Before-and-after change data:
--*--

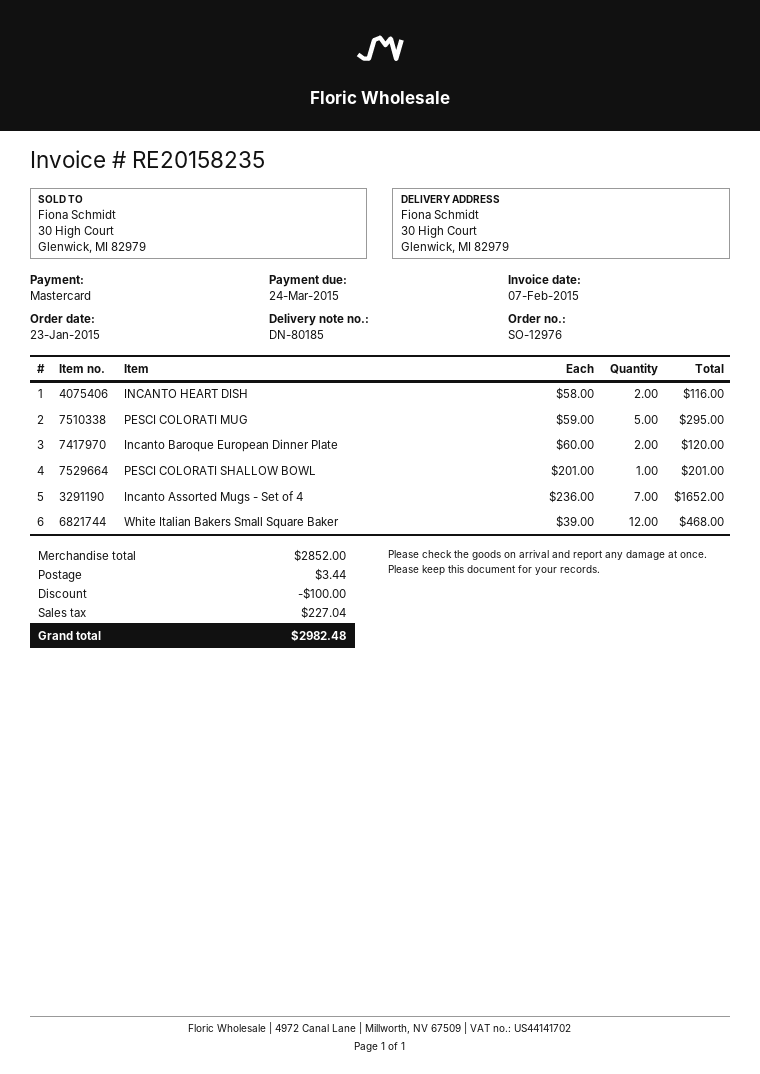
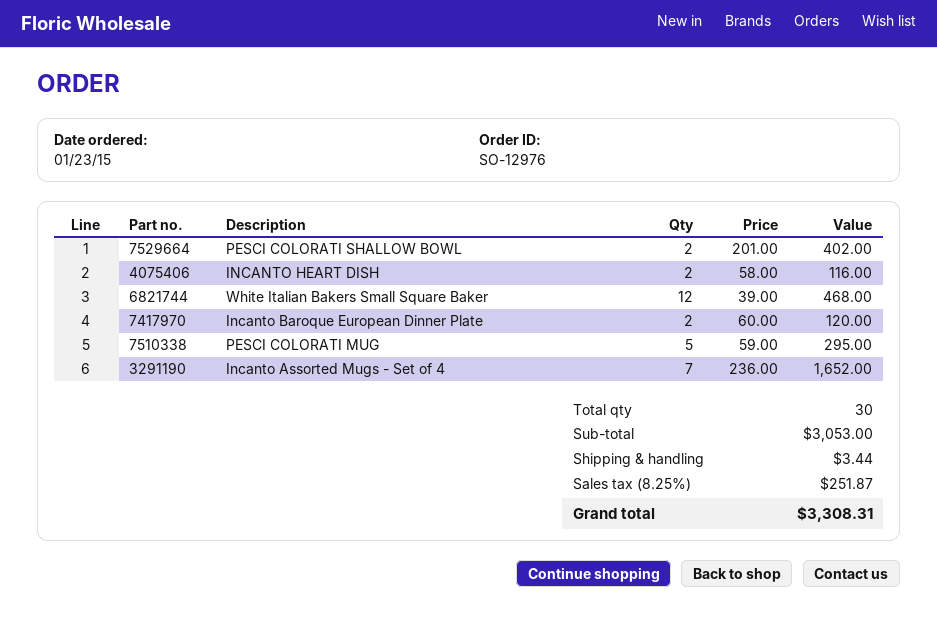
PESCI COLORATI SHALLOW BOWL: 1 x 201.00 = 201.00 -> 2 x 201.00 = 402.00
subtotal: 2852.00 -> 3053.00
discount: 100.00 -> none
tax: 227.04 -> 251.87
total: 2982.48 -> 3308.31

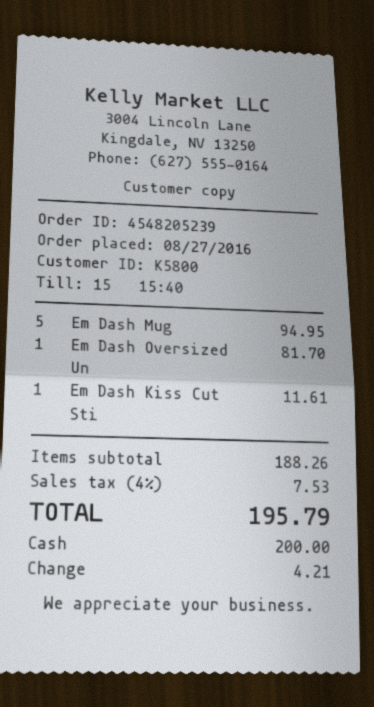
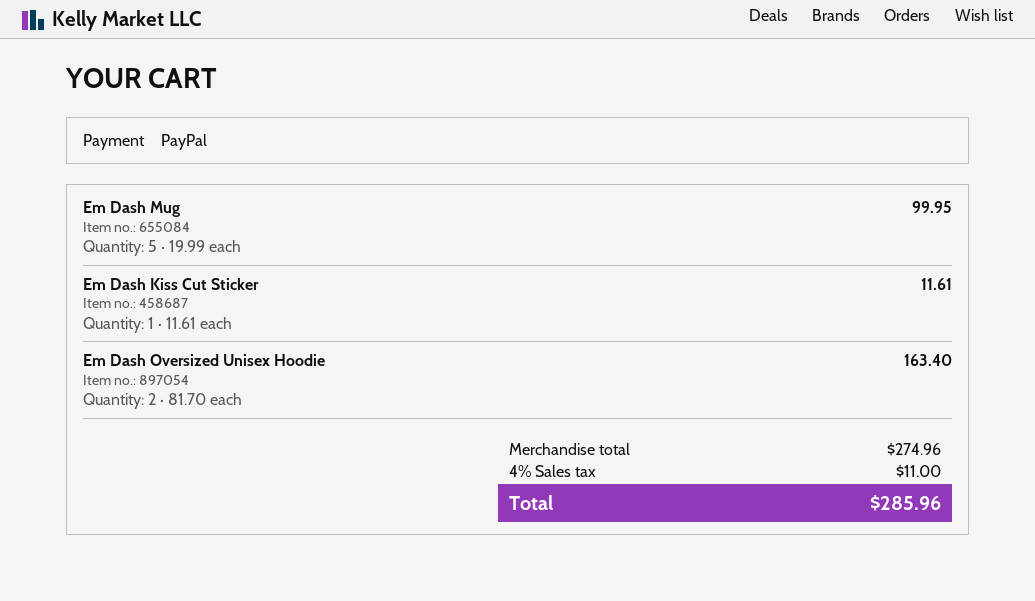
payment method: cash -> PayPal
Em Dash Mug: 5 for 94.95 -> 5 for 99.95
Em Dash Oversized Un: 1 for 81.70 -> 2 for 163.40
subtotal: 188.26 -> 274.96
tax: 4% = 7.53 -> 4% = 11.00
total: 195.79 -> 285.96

--*--

# To do:
Leaving pictures aside, give again word for word each line from the one with "discount: 100.00 -> none" to the final line of the entries.

# Response below:
discount: 100.00 -> none
tax: 227.04 -> 251.87
total: 2982.48 -> 3308.31

payment method: cash -> PayPal
Em Dash Mug: 5 for 94.95 -> 5 for 99.95
Em Dash Oversized Un: 1 for 81.70 -> 2 for 163.40
subtotal: 188.26 -> 274.96
tax: 4% = 7.53 -> 4% = 11.00
total: 195.79 -> 285.96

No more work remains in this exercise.